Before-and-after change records
§ §

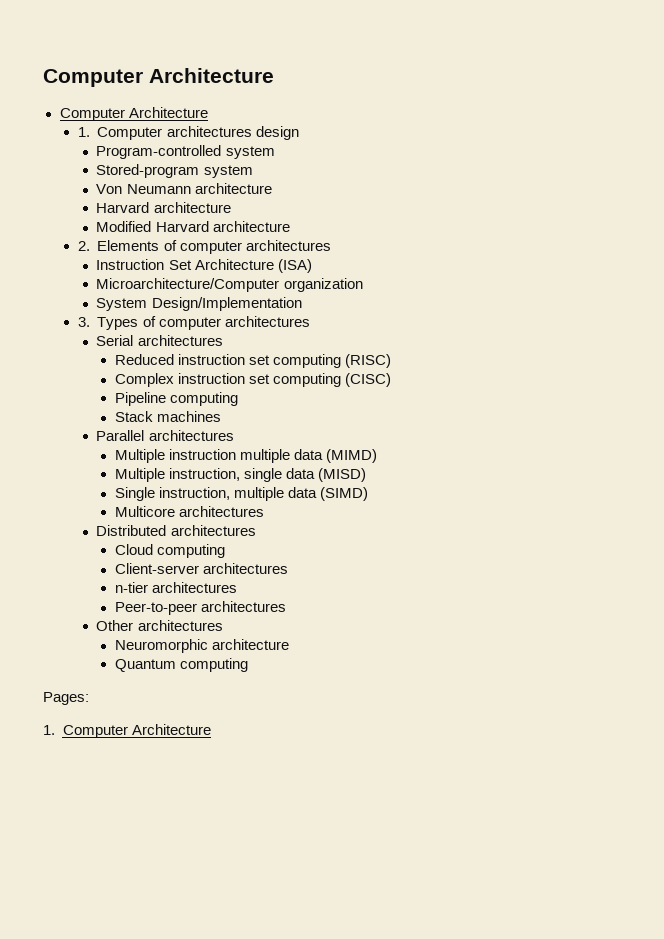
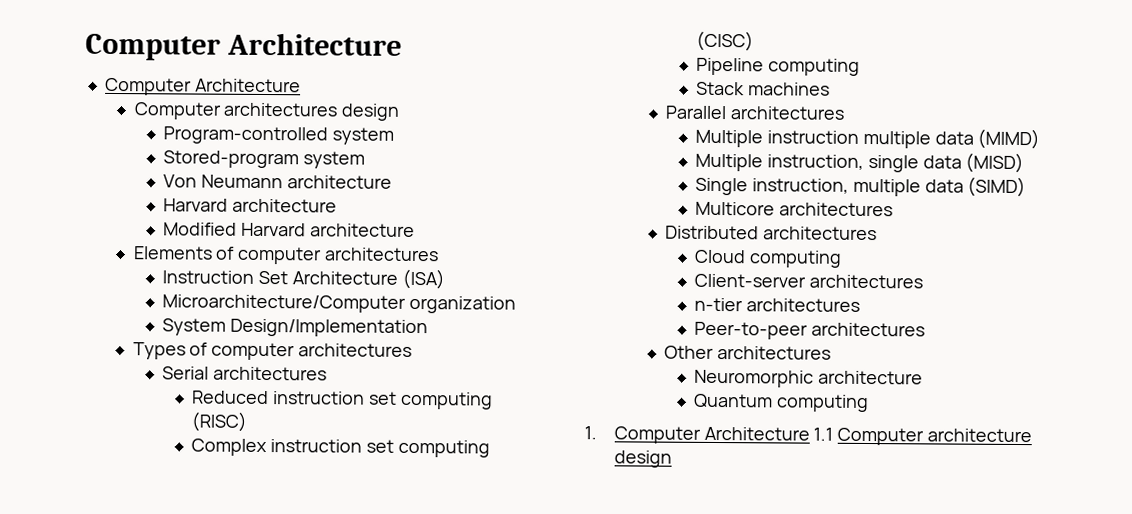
[77,127,90,137] 1. -> (301, 85) none
[77,241,90,251] 2. -> (416, 230) none
[77,317,90,327] 3. -> (429, 328) none
[43,692,89,705] // Pages: -> (869, 403) none
(211, 729) none -> [813,427,1033,446] [613,450,672,468] 1.1 Computer architecture design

§ §

▶ _WHAT THIS TASK INVOLVES_: Above are the records; copy exactly the lines from the one with "[77,317,90,327] 3. -> (429, 328) none" through the final line.

▶ _ANSWER TO THE PROBLEM_:
[77,317,90,327] 3. -> (429, 328) none
[43,692,89,705] // Pages: -> (869, 403) none
(211, 729) none -> [813,427,1033,446] [613,450,672,468] 1.1 Computer architecture design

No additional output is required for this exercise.